In one or more embodiments, the EoS configuration engine (111) may be implemented in hardware (i.e., circuitry), software, or any combination thereof. In one or more embodiments, a condensate fluids sample (e.g., having the condensate composition (115)) is obtained from the gas condensate reservoir for a laboratory pressure, volume and temperature (PVT) experiment. The EoS configuration engine (111) is configured to perform simulation of the laboratory PVT experiment based on Equations of State (EoS) (117) of the condensate to generate a simulated liquid dropout curve. By iteratively performing the simulation, the EoS (117) is adjusted to match the simulated liquid dropout curve and the liquid dropout curve (116) generated by physically performing the laboratory PVT experiment.

In one or more embodiments, the simulation engine (112) may be implemented in hardware (i.e., circuitry), software, or any combination thereof. In particular, the simulation engine (112) is configured to perform a reservoir simulation of the gas condensate reservoir under injection of flue gas. The reservoir simulation is performed based on the adjusted EoS (117) to model the condensate banking phenomena.

In one or more embodiments, the P-T diagram analysis engine (113) may be implemented in hardware (i.e., circuitry), software, or any combination thereof. In particular, the P-T diagram analysis engine (113) is configured to analyze P-T diagrams (118) generated based on the results of the reservoir simulation to determine an optimal value of the flue gas ratio (119) for improving the condensate production.
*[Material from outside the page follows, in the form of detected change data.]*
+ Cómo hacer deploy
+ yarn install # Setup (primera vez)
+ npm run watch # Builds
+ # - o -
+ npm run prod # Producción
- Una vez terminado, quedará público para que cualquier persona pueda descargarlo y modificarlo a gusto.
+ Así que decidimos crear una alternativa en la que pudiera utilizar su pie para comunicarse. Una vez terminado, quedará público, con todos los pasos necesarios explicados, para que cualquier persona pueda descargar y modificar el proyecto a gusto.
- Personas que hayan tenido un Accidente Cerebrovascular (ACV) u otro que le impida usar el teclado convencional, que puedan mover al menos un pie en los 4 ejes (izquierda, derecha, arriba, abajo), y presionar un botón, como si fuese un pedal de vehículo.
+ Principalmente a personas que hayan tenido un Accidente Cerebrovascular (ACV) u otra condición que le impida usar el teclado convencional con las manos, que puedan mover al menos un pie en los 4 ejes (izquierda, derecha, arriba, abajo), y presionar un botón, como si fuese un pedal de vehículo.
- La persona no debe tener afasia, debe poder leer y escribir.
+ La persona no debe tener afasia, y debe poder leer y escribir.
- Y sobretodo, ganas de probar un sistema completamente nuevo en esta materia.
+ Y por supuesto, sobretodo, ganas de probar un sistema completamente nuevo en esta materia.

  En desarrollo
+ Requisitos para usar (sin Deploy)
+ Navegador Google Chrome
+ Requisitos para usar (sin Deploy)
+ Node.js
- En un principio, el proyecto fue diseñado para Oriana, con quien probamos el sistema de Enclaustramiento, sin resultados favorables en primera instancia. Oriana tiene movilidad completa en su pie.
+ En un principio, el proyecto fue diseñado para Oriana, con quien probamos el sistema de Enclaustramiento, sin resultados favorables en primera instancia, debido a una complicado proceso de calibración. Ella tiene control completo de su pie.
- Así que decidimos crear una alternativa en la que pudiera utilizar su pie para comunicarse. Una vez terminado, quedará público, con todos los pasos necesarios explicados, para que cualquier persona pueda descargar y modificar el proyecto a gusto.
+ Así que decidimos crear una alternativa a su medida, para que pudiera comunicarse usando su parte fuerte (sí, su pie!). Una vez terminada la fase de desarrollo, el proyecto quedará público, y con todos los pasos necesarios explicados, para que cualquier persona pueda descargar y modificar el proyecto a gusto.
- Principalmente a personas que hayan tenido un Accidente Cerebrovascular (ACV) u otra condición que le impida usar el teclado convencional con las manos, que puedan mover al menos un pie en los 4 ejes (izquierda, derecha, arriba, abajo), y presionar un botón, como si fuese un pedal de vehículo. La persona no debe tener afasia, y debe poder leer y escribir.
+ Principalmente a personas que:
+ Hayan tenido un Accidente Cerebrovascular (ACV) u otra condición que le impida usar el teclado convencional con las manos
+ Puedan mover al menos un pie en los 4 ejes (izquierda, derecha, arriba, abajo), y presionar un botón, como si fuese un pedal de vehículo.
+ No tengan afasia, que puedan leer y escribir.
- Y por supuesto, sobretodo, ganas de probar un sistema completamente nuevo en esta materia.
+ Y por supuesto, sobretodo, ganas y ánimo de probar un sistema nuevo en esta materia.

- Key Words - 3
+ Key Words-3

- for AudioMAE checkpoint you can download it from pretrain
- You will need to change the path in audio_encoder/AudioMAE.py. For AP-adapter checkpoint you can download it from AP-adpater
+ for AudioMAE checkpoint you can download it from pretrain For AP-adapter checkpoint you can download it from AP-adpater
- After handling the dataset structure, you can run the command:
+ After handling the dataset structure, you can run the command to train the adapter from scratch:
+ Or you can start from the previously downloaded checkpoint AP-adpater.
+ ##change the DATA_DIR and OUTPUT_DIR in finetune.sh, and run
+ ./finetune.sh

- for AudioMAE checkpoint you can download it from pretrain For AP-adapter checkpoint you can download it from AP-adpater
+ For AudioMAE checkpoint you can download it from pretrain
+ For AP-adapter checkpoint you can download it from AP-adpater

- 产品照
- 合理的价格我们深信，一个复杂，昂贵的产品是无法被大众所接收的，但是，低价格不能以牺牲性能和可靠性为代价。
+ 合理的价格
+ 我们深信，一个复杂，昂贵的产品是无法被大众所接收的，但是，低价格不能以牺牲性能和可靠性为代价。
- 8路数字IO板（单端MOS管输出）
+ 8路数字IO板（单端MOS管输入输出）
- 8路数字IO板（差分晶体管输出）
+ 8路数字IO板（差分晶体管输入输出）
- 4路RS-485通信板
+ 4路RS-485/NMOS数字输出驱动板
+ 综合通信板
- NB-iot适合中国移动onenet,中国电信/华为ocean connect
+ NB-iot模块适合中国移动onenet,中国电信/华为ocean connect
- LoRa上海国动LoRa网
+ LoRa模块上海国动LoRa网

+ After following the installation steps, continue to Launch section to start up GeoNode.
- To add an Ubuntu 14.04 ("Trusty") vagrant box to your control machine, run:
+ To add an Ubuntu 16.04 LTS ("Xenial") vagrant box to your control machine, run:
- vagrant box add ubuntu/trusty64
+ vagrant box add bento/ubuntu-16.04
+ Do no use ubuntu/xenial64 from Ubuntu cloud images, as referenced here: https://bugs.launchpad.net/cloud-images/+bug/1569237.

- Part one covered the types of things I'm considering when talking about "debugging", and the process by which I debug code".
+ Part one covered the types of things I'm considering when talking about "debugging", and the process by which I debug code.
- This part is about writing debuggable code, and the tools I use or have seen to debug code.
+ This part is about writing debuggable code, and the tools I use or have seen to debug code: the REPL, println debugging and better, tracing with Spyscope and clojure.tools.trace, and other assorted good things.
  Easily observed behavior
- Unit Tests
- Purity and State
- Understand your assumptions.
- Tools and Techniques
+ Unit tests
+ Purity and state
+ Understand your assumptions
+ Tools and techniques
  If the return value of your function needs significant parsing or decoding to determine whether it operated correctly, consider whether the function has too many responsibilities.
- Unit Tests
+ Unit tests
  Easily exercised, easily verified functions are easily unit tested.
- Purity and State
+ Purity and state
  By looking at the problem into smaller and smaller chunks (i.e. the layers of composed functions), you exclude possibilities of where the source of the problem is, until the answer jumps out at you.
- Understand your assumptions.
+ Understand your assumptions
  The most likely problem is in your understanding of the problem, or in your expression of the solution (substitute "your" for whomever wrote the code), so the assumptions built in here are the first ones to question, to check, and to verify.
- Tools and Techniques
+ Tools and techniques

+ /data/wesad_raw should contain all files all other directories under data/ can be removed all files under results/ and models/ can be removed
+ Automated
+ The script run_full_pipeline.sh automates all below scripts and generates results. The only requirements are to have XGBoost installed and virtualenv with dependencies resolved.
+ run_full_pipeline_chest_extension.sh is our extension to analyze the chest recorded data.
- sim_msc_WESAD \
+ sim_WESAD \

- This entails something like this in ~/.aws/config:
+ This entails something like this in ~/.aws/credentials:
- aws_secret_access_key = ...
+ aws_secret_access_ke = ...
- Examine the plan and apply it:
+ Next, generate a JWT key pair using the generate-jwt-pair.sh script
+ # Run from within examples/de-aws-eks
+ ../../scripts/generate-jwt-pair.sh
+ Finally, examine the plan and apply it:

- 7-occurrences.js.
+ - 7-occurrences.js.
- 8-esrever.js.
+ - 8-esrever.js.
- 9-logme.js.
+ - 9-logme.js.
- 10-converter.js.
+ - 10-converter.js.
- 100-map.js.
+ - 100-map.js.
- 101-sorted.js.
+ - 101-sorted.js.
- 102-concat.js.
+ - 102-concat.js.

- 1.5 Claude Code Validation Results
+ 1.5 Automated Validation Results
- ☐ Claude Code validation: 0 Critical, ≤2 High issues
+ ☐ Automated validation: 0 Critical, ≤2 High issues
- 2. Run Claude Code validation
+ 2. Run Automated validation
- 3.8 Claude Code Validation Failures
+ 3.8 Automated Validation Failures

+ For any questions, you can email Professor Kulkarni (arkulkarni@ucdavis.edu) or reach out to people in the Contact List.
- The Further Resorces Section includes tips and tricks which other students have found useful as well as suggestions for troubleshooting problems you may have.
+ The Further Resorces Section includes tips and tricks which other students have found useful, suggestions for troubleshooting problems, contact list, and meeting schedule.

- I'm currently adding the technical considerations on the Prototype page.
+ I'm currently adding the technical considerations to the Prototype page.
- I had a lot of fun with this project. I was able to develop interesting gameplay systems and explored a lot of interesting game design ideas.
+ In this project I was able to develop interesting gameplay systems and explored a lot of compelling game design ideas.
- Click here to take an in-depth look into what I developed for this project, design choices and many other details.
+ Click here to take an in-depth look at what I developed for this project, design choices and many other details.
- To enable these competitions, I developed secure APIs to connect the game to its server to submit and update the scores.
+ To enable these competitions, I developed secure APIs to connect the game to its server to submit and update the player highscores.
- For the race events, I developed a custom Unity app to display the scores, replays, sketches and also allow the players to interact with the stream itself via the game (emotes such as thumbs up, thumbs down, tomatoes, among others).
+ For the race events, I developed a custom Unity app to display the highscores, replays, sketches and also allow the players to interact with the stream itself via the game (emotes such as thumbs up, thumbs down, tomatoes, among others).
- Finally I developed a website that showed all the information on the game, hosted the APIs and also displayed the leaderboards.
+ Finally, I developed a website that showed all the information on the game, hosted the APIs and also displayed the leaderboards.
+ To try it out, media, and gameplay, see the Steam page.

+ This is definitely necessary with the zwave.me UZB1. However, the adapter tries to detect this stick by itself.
In one or more embodiments, the EoS configuration engine (111), the simulation engine (112), and the P-T diagram analysis engine (113) collectively perform the functionalities described above using the method described in reference to FIG. 2 below.

Although the reservoir simulator (160) is shown as having four components (111, 112, 113, 114), in other embodiments, the reservoir simulator (160) may have more or fewer components. Further, the functionality of each component described above may be split across multiple components. Further still, each component (111, 112, 113, 114) may be utilized multiple times to carry out an iterative operation.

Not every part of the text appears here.